Accompanied by an array of home-made instruments (works of art in themselves), a guitar and a loop pedal he gave the most entertaining one-man show I have ever witnessed...
The first song introduced us to "The Hornicator".. a versatile wind and percussion instrument (an old gramophone horn, with strings, twangy things, a kazoo and other stuff attached to it)
Next we were introduced us to "Mother Superior" - a drum machine in the truest sense, consisting of bicycle wheels, rattles, drums, cymbals and a horn (some blinking red lights adding the icing on the cake). Watching him "program" it between songs by extending spokes and hooking up little arms and levers was fascinating.

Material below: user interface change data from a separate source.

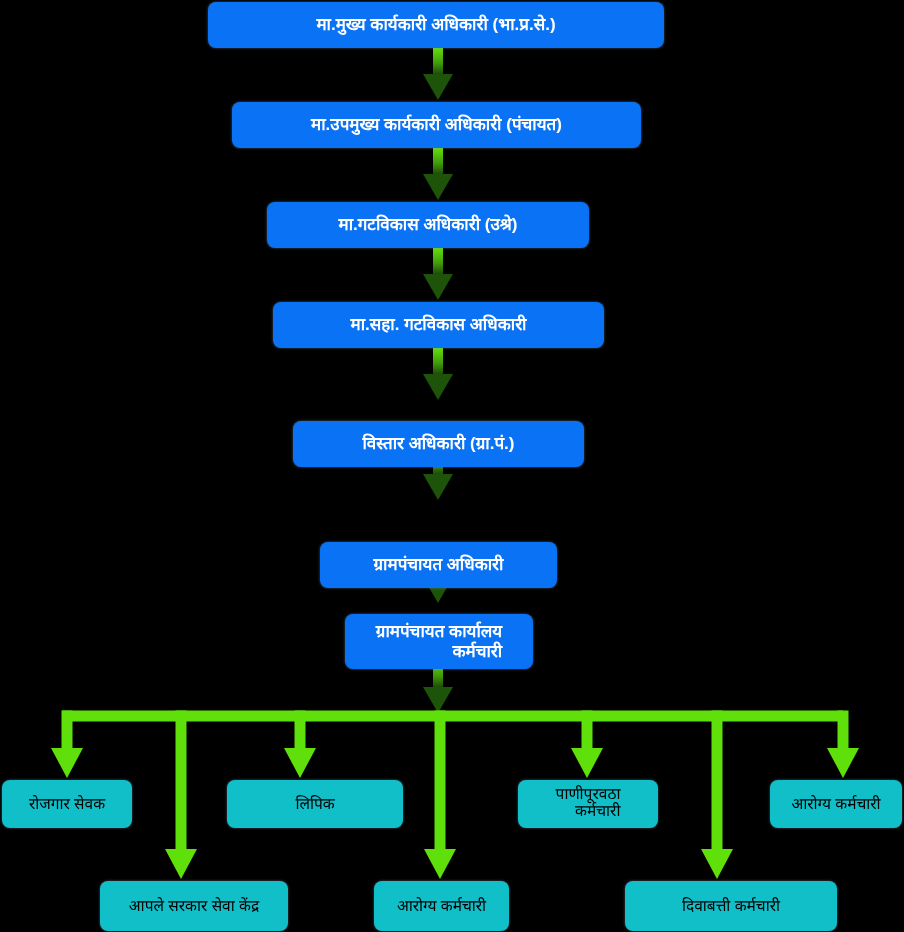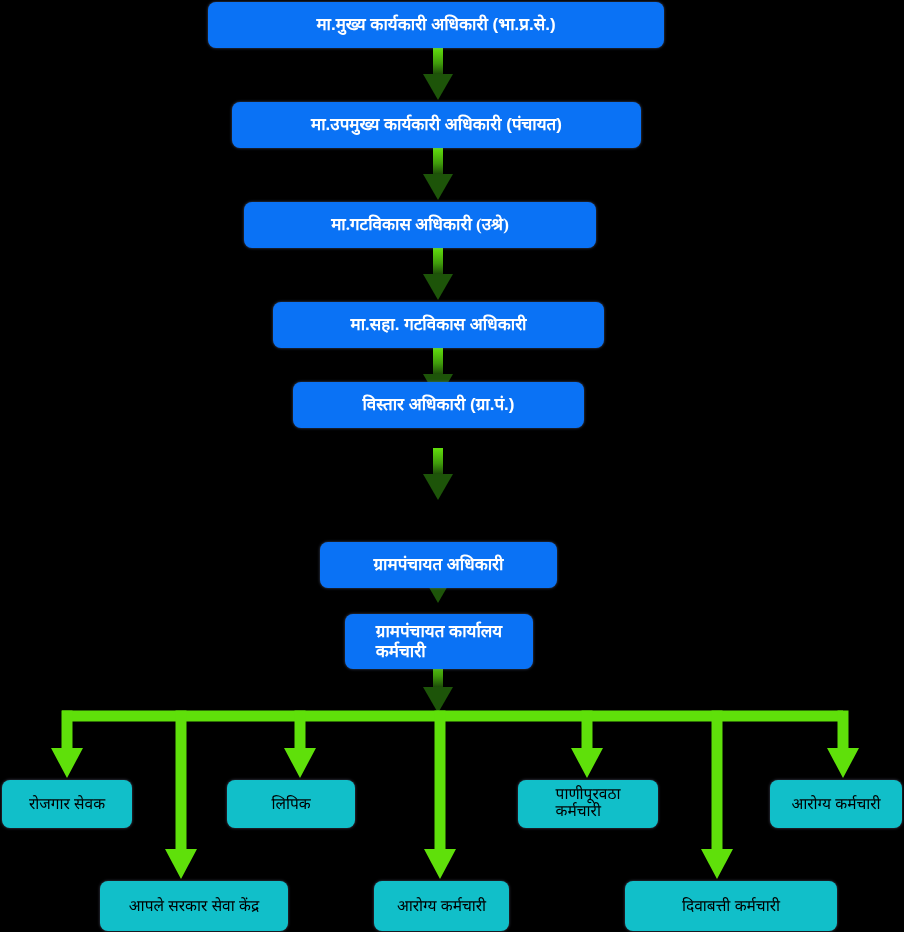--- a/index.html
+++ b/index.html
@@ -29,7 +29,7 @@
     display: flex;
     align-items: center;
     justify-content: center;
-    text-align: left;
+    text-align: right;
     border-radius: 8px;
     line-height: 1.12;
     z-index: 3;

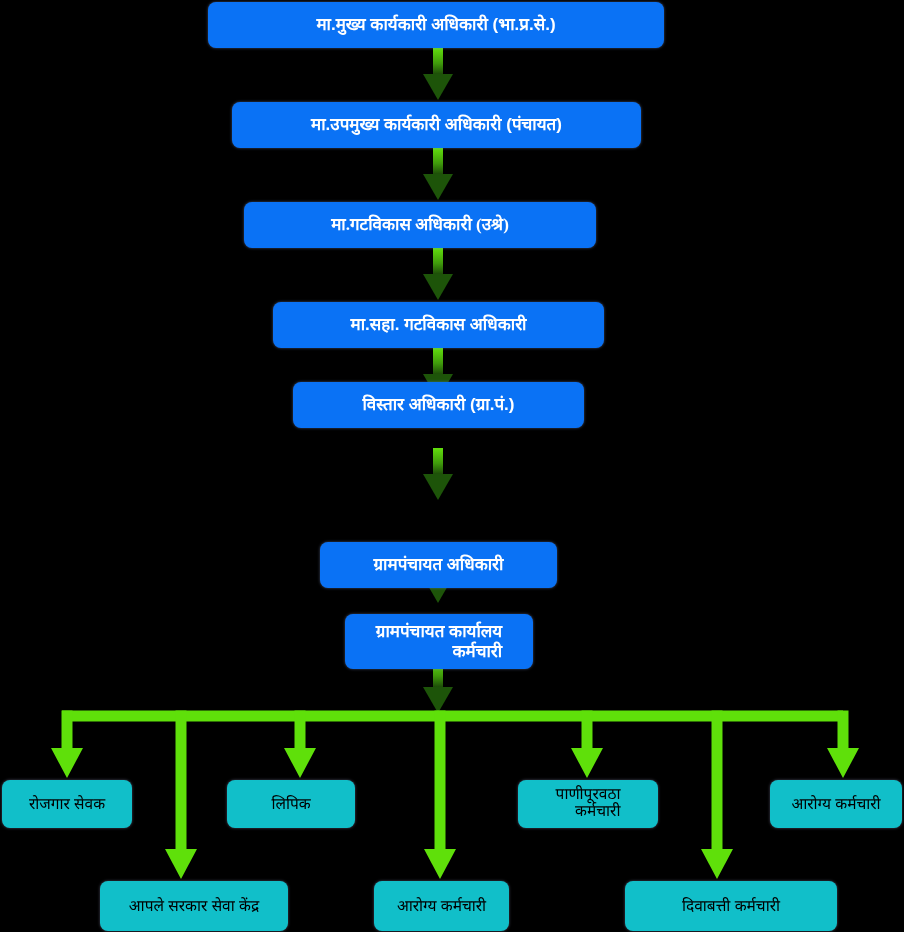--- a/index.html
+++ b/index.html
@@ -139,7 +139,7 @@
       <div class="node node-blue" style="left: 232px; top: 102px; width: 409px; height: 46px;">
         <span>मा.उपमुख्य कार्यकारी अधिकारी (पंचायत)</span>
       </div>
-      <div class="node node-blue" style="left: 244px; top: 202px; width: 352px; height: 46px; font-family: Liberation Serif, serif;">
+      <div class="node node-blue" style="left: 267px; top: 202px; width: 322px; height: 46px;">
         <span>मा.गटविकास अधिकारी (उश्रे)</span>
       </div>
       <div class="node node-blue" style="left: 273px; top: 302px; width: 331px; height: 46px;">

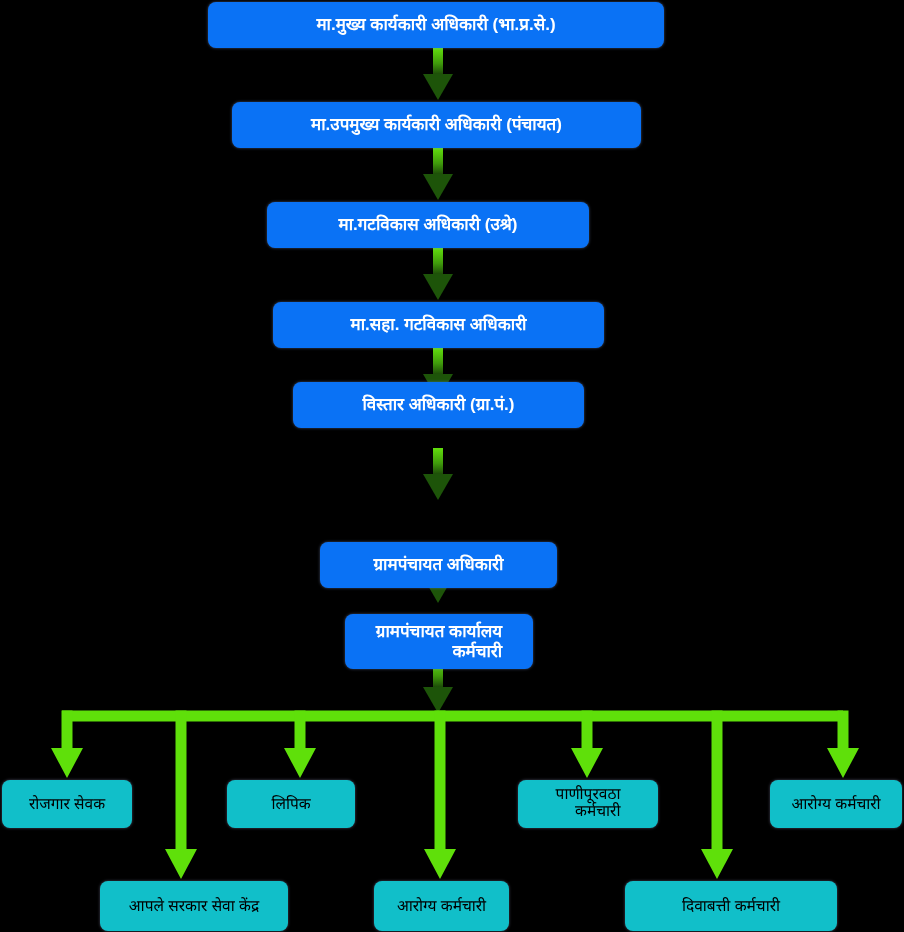--- a/index.html
+++ b/index.html
@@ -145,7 +145,7 @@
       <div class="node node-blue" style="left: 273px; top: 302px; width: 331px; height: 46px;">
         <span>मा.सहा. गटविकास अधिकारी</span>
       </div>
-      <div class="node node-blue" style="left: 293px; top: 382px; width: 291px; height: 46px;">
+      <div class="node node-blue" style="left: 293px; top: 421px; width: 291px; height: 46px;">
         <span>विस्तार अधिकारी (ग्रा.पं.)</span>
       </div>
       <div class="node node-blue" style="left: 320px; top: 502px; width: 237px; height: 46px; margin-top: 40px;">

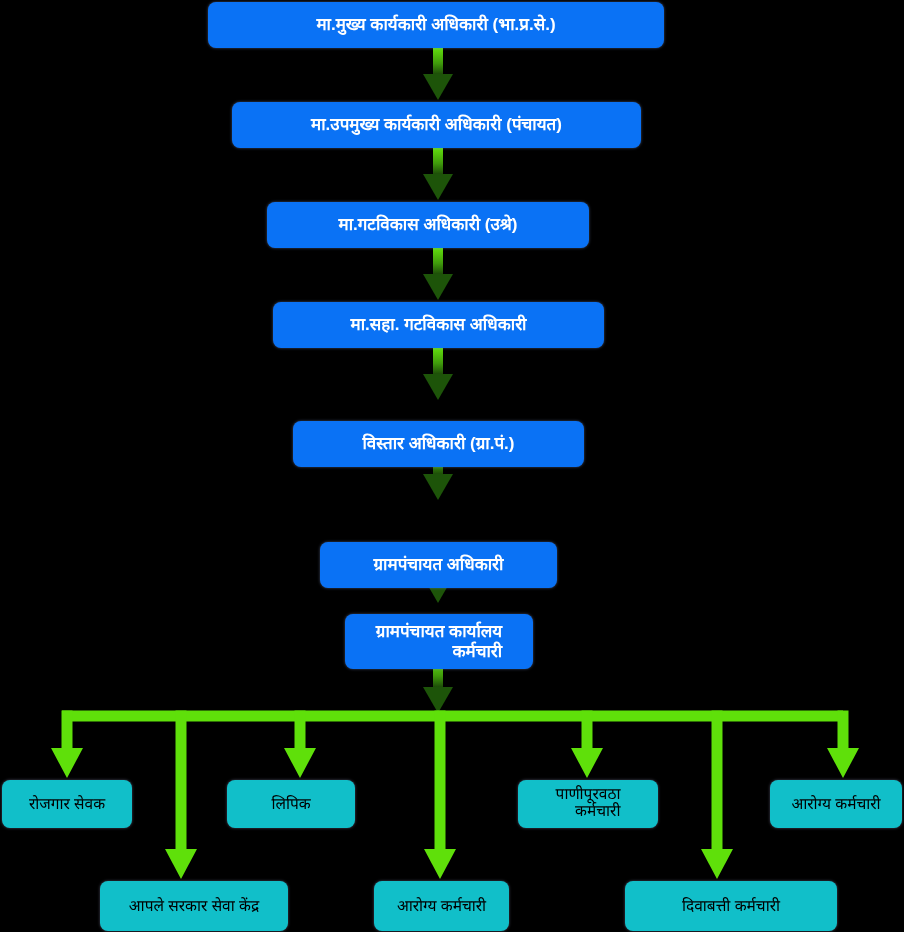--- a/index.html
+++ b/index.html
@@ -163,7 +163,7 @@
       <div class="node node-teal" style="left: 100px; top: 881px; width: 188px; height: 50px;">
         <span>आपले सरकार सेवा केंद्र</span>
       </div>
-      <div class="node node-teal" style="left: 227px; top: 780px; width: 128px; height: 48px;">
+      <div class="node node-teal" style="left: 227px; top: 780px; width: 176px; height: 48px;">
         <span>लिपिक</span>
       </div>
       <div class="node node-teal" style="left: 374px; top: 881px; width: 135px; height: 50px;">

Deeming us a well behaved audience, Truax then unplugged guitar and came off stage to join us. After having us all stare at a "moon" projected onto the ceiling from a maglite taped to the headstock he started up strumming and singing and was off - darting among startled onlookers a then vanishing through the exit doors, leaving a bewildered silence behind. Ah... but then the sound of footsteps up above as he played his way through the upstairs bar and he was back, reappearing through the toilet door, and so on with the show...
Musically, Truax delivers a surreal twist of singer/songwriter fayre, delivering his often bizarre, storytelling lyrics over a mix of instrumental and vocal loops - and guitar (which he played for the haunting The Butterfly And The Entomologist using the technique of strumming with the rotating blades of a pocket fan)
Whatever your musical preferences, Thomas Truax's show is superb and engaging entertainment - I don't think anyone could fail to come away without a smile and some sense of heartwarming that people like Thomas Truax still exist.